Material to process –
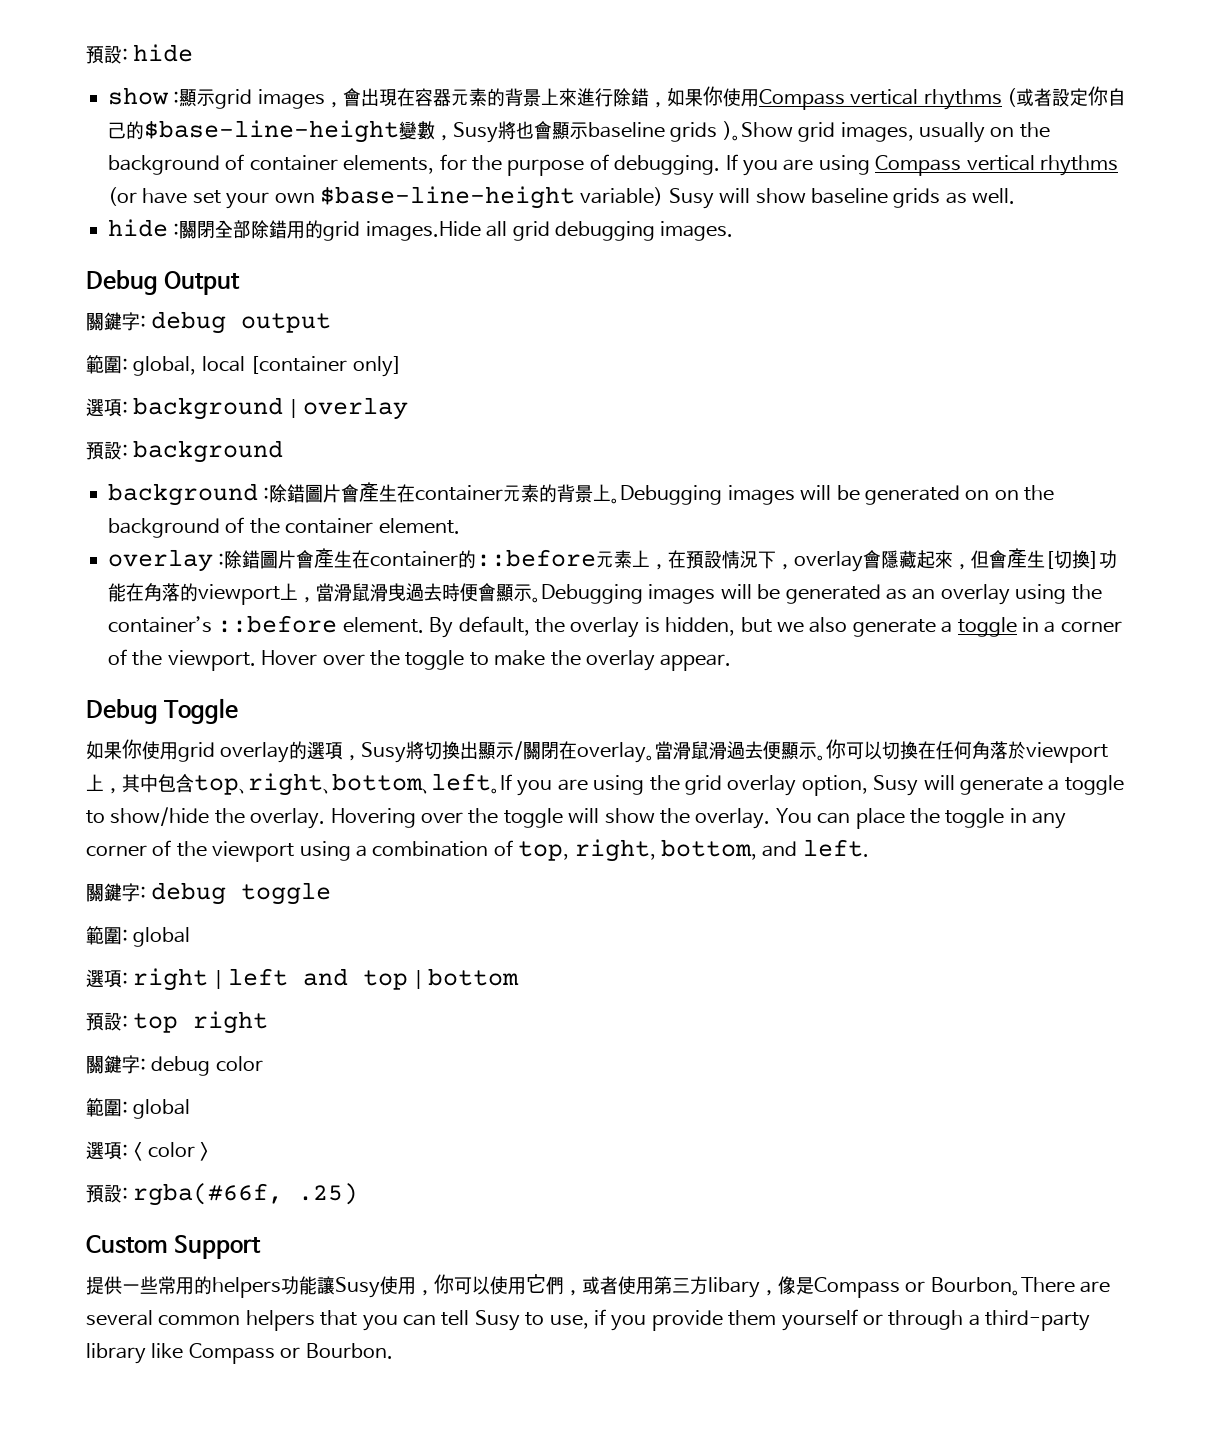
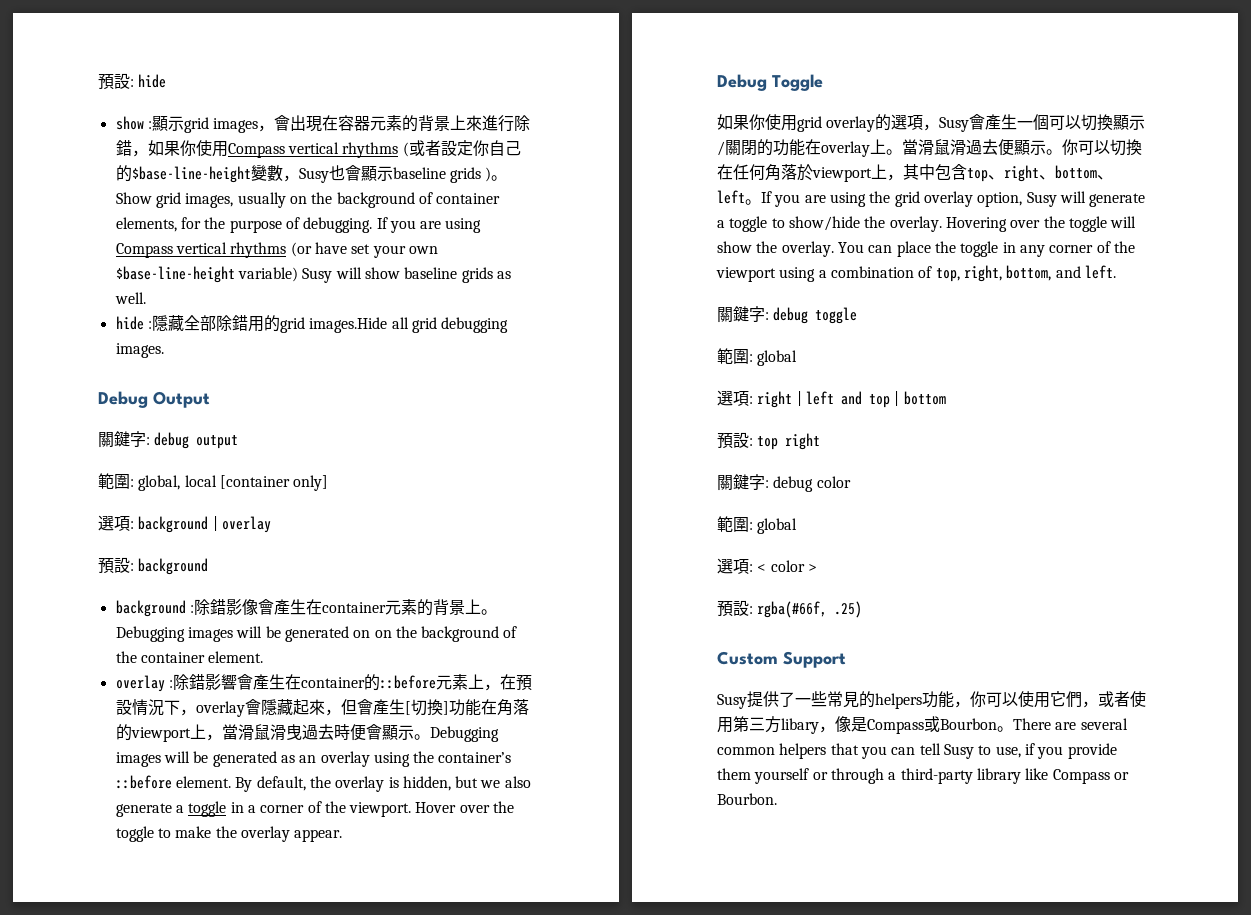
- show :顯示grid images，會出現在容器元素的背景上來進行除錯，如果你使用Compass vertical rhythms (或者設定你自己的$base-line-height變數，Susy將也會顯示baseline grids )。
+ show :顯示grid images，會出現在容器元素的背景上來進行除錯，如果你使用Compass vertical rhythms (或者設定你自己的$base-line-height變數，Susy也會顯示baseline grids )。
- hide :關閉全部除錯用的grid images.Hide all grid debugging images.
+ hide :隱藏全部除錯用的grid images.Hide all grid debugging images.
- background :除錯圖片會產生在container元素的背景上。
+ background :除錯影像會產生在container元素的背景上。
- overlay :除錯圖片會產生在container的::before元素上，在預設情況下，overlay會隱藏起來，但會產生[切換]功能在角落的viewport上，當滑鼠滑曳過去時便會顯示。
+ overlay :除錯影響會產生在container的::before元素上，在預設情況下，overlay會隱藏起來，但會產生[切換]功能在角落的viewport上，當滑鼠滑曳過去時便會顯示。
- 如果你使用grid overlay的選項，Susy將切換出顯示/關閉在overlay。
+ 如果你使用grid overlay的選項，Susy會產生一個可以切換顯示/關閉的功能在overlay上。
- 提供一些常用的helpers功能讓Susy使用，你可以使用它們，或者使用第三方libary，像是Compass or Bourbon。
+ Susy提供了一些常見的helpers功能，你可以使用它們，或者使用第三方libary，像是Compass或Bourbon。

==

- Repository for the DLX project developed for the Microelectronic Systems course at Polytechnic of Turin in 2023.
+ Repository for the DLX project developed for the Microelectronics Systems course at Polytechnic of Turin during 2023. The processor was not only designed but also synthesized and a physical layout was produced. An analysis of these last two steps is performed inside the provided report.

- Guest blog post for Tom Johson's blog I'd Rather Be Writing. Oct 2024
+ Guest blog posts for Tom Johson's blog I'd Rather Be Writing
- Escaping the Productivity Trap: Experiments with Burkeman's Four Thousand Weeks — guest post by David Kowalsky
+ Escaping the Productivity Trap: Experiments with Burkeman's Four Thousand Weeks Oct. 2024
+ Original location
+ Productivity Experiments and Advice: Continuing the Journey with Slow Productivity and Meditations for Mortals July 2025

What needs to be done –
Copy out only the lines of the records above from the one with "- show :顯示grid" through the one with "- 提供一些常用的helpers功能讓Susy使用，你可以使用它們，或者使用第三方libary，像是Compass or", exactly as they stand, both included.

Response box –
- show :顯示grid images，會出現在容器元素的背景上來進行除錯，如果你使用Compass vertical rhythms (或者設定你自己的$base-line-height變數，Susy將也會顯示baseline grids )。
+ show :顯示grid images，會出現在容器元素的背景上來進行除錯，如果你使用Compass vertical rhythms (或者設定你自己的$base-line-height變數，Susy也會顯示baseline grids )。
- hide :關閉全部除錯用的grid images.Hide all grid debugging images.
+ hide :隱藏全部除錯用的grid images.Hide all grid debugging images.
- background :除錯圖片會產生在container元素的背景上。
+ background :除錯影像會產生在container元素的背景上。
- overlay :除錯圖片會產生在container的::before元素上，在預設情況下，overlay會隱藏起來，但會產生[切換]功能在角落的viewport上，當滑鼠滑曳過去時便會顯示。
+ overlay :除錯影響會產生在container的::before元素上，在預設情況下，overlay會隱藏起來，但會產生[切換]功能在角落的viewport上，當滑鼠滑曳過去時便會顯示。
- 如果你使用grid overlay的選項，Susy將切換出顯示/關閉在overlay。
+ 如果你使用grid overlay的選項，Susy會產生一個可以切換顯示/關閉的功能在overlay上。
- 提供一些常用的helpers功能讓Susy使用，你可以使用它們，或者使用第三方libary，像是Compass or Bourbon。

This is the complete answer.